The India-US relationship had, until recently, been anchored in strong political ties between two democracies, a deep diaspora connection, technology transfer, a robust defence partnership, and a growing great-power resonance - an alignment that took clearer shape since the George W. Bush administration, if not earlier. Subsequent administrations of Clinton, Obama, Trump in his first term, and Biden expended considerable political capital in nurturing the relationship. Business and investment flows followed, further consolidating the partnership. Trump's first presidency, while widely viewed as an aberration from textbook governance, nevertheless offered early signals of disruption for India, most notably its removal from the Generalized System of Preferences (GSP).
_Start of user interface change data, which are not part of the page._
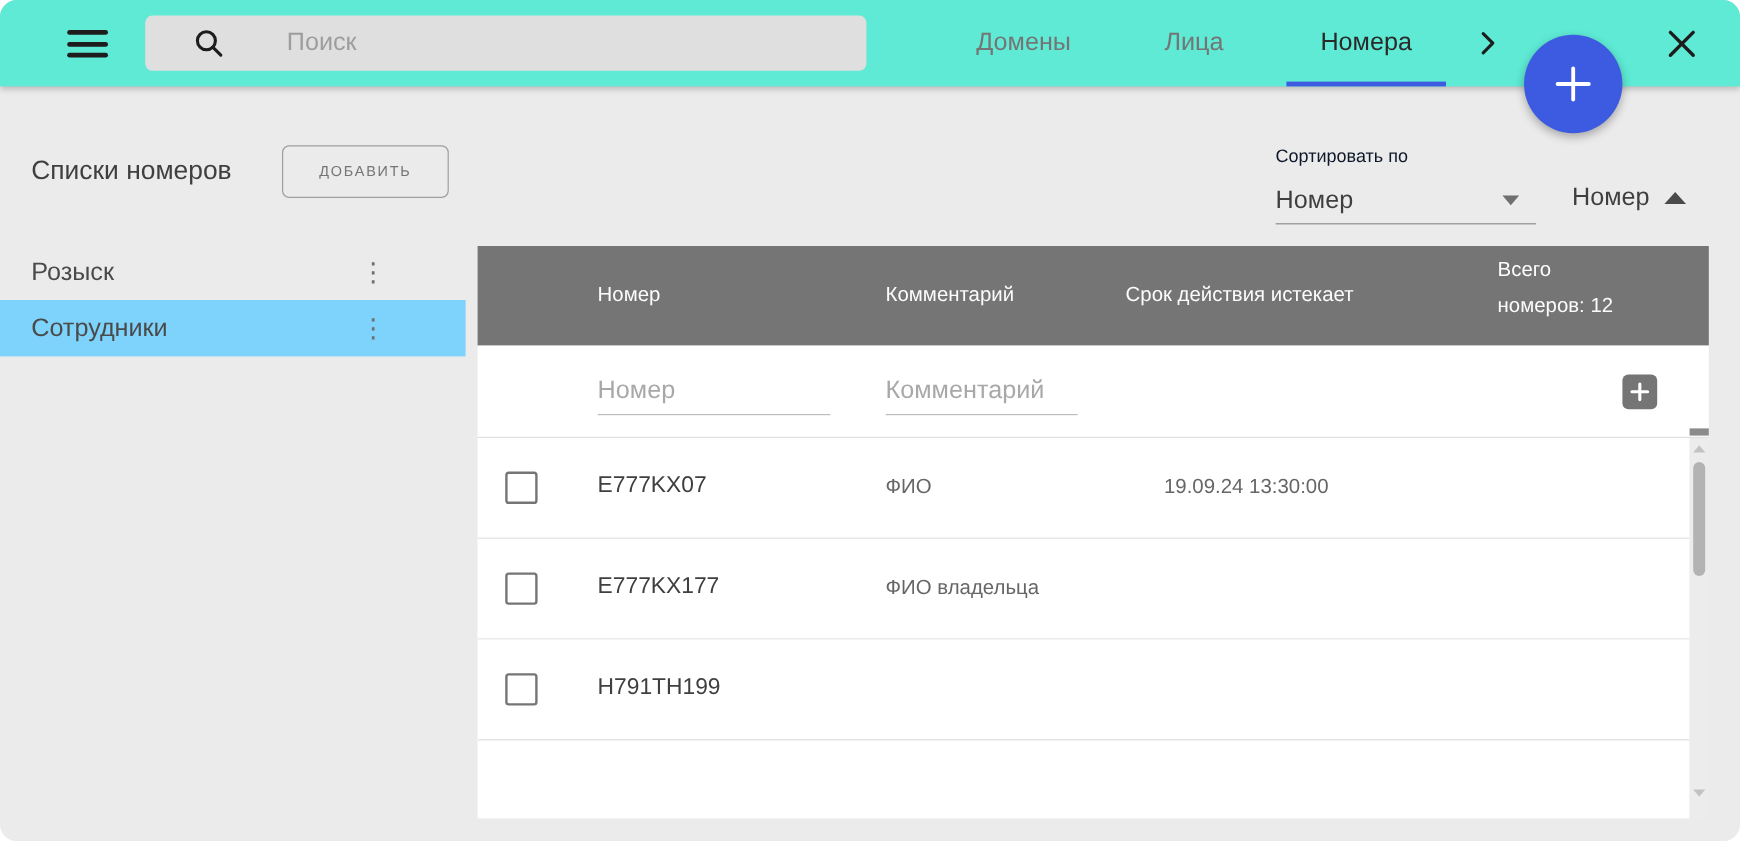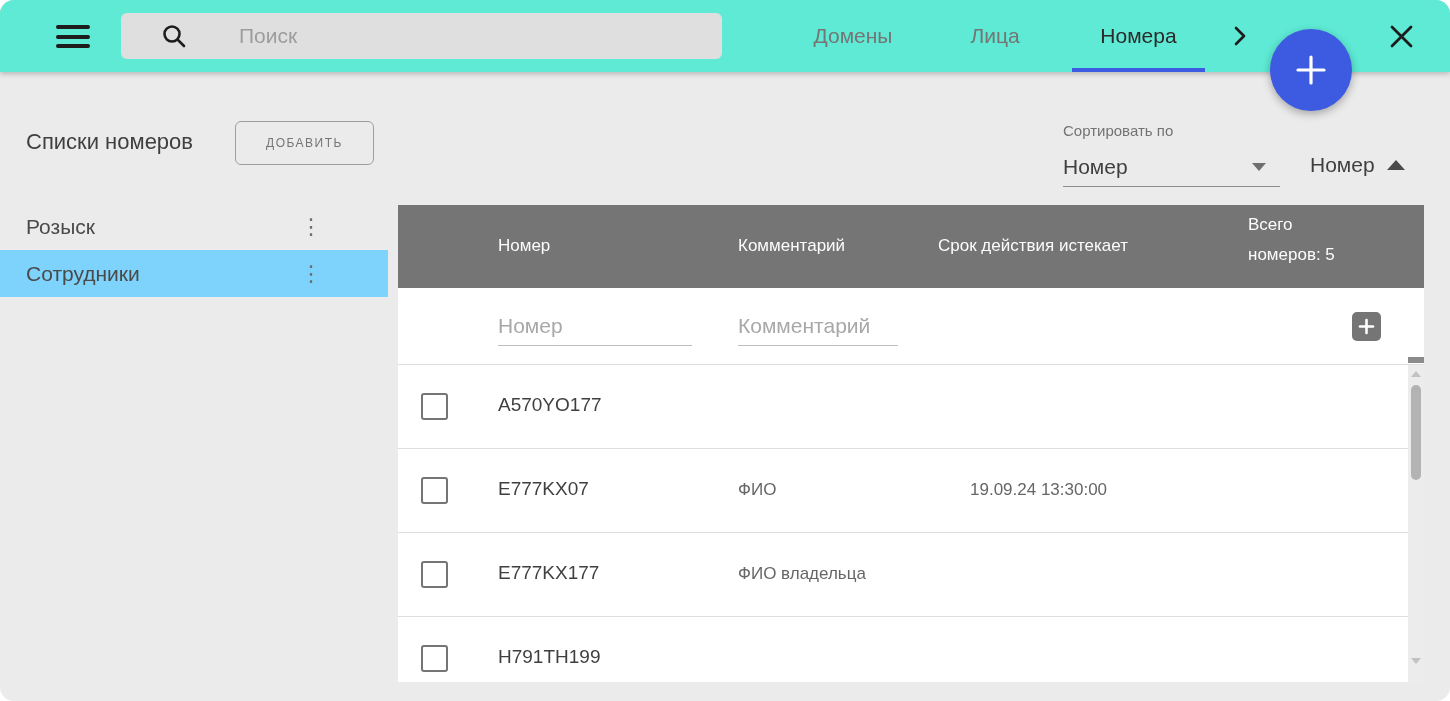"Сортировать по" .sort-label { color: #737373 -> #0f172a }
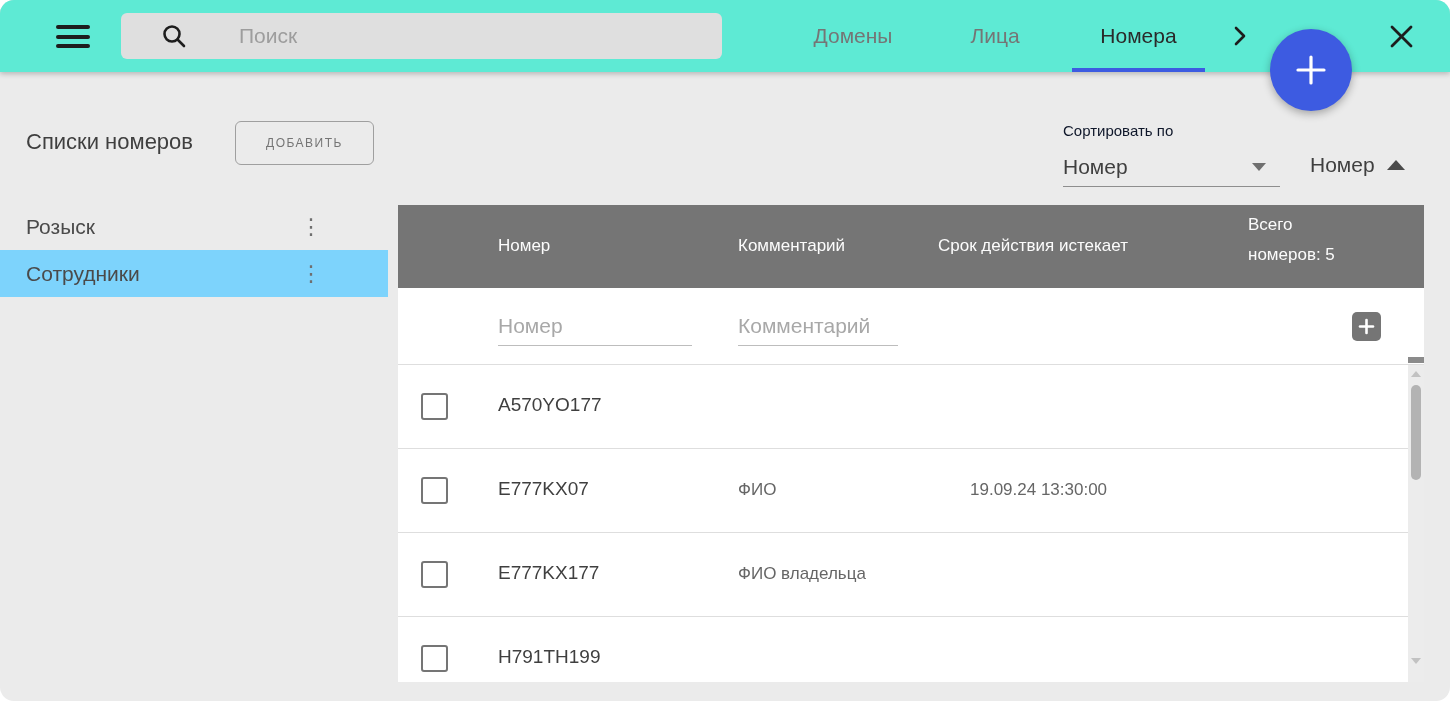"Всего номеров: 5" span.c4 { text: 5 -> 12 }
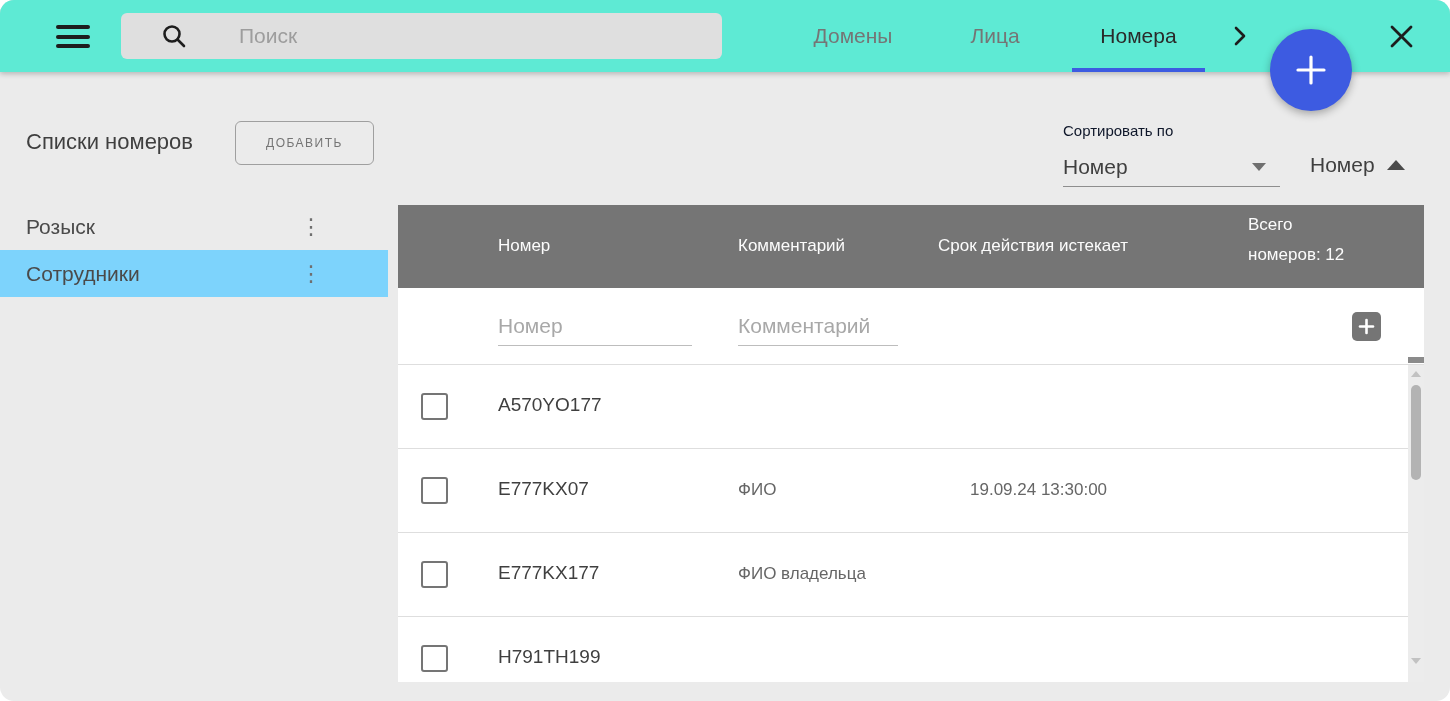"A570YO177" div.trow { html: <div> <div></div> <span>A570YO177</span> <span></span> <span></span> </div> -> none }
His policy reversals on climate and global governance now appear less anomalous and more symptomatic of a deeper rupture that fully unfolded in his second term. Yet, despite these disruptions, Trump's first term was not overtly antagonistic toward India and largely aligned with Indian interests globally and in the Indo-Pacific. His second term, however, proved to be the proverbial eye of the storm.

New Realities

For India, the recent economic jostling with the United States has come at a glass-half-full moment. While global conflicts such as in Ukraine and Gaza provide some context for Trump's assertive behaviour, India's own rapid economic ascent has also altered power dynamics, not only with the United States but with other major powers as well. India's economic and geopolitical categorisation is shifting rapidly, driven by robust growth projections that place it among the fastest-growing large economies. As India climbs the power ladder, friction with established powers is inevitable, bringing new realities into a relationship that previously operated on different assumptions.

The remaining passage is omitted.